Best way to reject 50Hz or 60Hz mains with ADS1118

[Peter]

The device offers the following sampling rates on the delta-sigma ADC:

8 16 32 64 128 250 475 860

The 16/sec conversion rate would alone reject 60Hz fairly accurately,
but there is no similar option for 50Hz.

Sampling at the highest speed (860/sec) and accumulating 14 or 17
readings respectively (and then dividing the total by the number of
samples), would do it, but then we don't get the natural noise
rejection of the slow ADC reading rates.

It seems that the best compromise is:
For 60Hz rejection, use the 16/sec reading rate directly.

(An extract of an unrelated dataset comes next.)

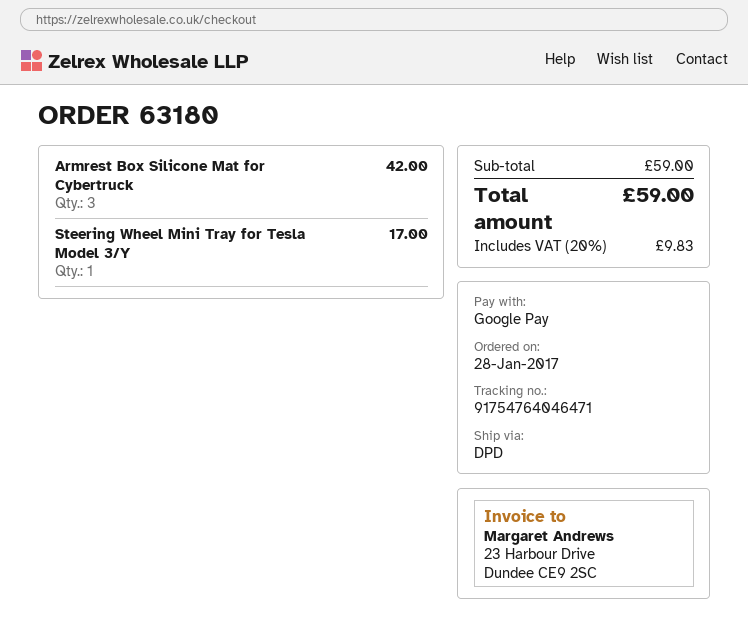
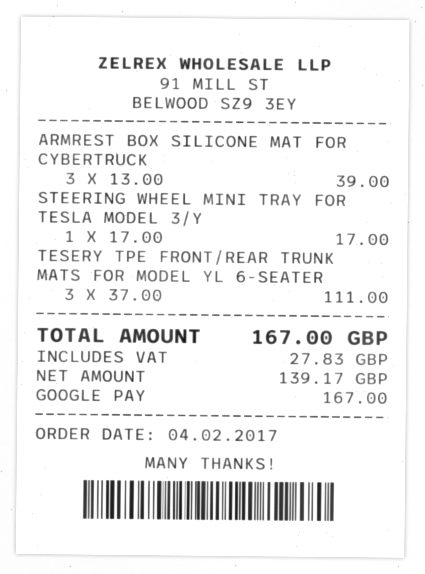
order date: 2017-01-28 -> 2017-02-04
Armrest Box Silicone Mat for Cybertruck: 3 for 42.00 -> 3 for 39.00
TESERY TPE FRONT/REAR TRUNK MATS FOR MODEL YL 6-SEATER: none -> 3 for 111.00
tax: 9.83 -> 27.83
total: 59.00 -> 167.00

The
averaging feature is still available but is not necessary for 60Hz
rejection.
For 50Hz rejection, use the 250/sec reading rate and average last 5
readings.

However, I can't get my head around whether the 50Hz option will
really work.

It would obviously work if one added up 5 readings and divided it by 5
- a process which would take 20ms and that would be exact. Then you
start with a freshly initialised accumulator for the next 5. So the
system would deliver one reading every 20ms, only.

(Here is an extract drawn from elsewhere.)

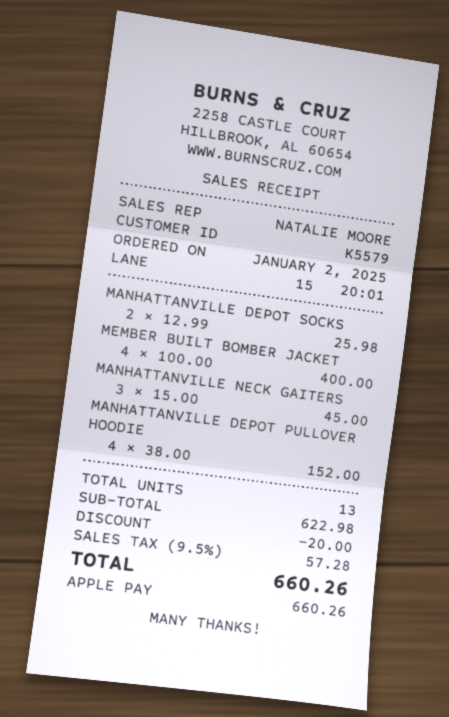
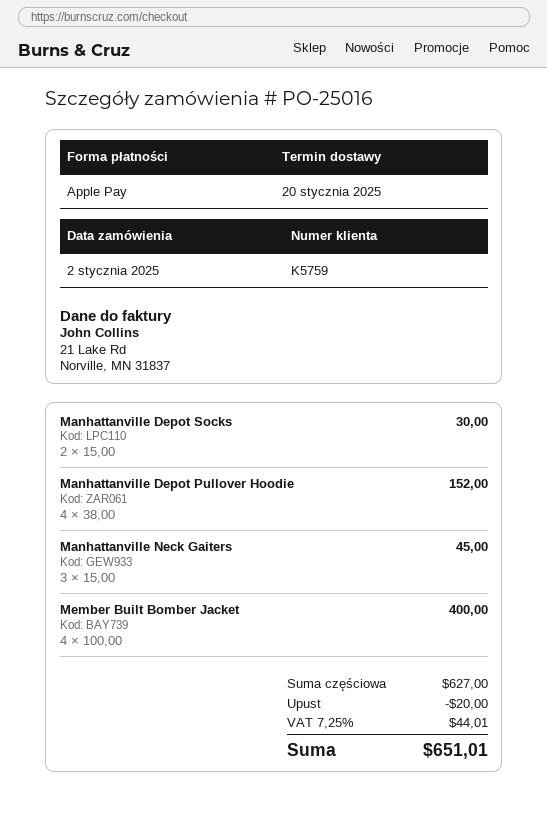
customer number: K5579 -> K5759
MANHATTANVILLE DEPOT SOCKS: 2 x 12.99 = 25.98 -> 2 x 15.00 = 30.00
subtotal: 622.98 -> 627.00
tax: 9.5% = 57.28 -> 7.25% = 44.01
total: 660.26 -> 651.01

But will running (what I think is called) a FIR filter, with the last
5 readings held in a FIFO queue, have the same 50Hz rejection effect?
That delivers readings every 4ms.

I think it will work because the queue will contain 20ms' worth of
readings.

Many thanks for any insight. It's quite a subtle question!

 

[Phil Hobbs]

On 2019-10-28 12:26, Peter wrote:

The device offers the following sampling rates on the delta-sigma ADC:

8 16 32 64 128 250 475 860

The 16/sec conversion rate would alone reject 60Hz fairly accurately,
but there is no similar option for 50Hz.

Sampling at the highest speed (860/sec) and accumulating 14 or 17
readings respectively (and then dividing the total by the number of
samples), would do it, but then we don't get the natural noise
rejection of the slow ADC reading rates.

It seems that the best compromise is:
For 60Hz rejection, use the 16/sec reading rate directly. The
averaging feature is still available but is not necessary for 60Hz
rejection.
For 50Hz rejection, use the 250/sec reading rate and average last 5
readings.

However, I can't get my head around whether the 50Hz option will
really work.

It would obviously work if one added up 5 readings and divided it by 5
- a process which would take 20ms and that would be exact. Then you
start with a freshly initialised accumulator for the next 5. So the
system would deliver one reading every 20ms, only.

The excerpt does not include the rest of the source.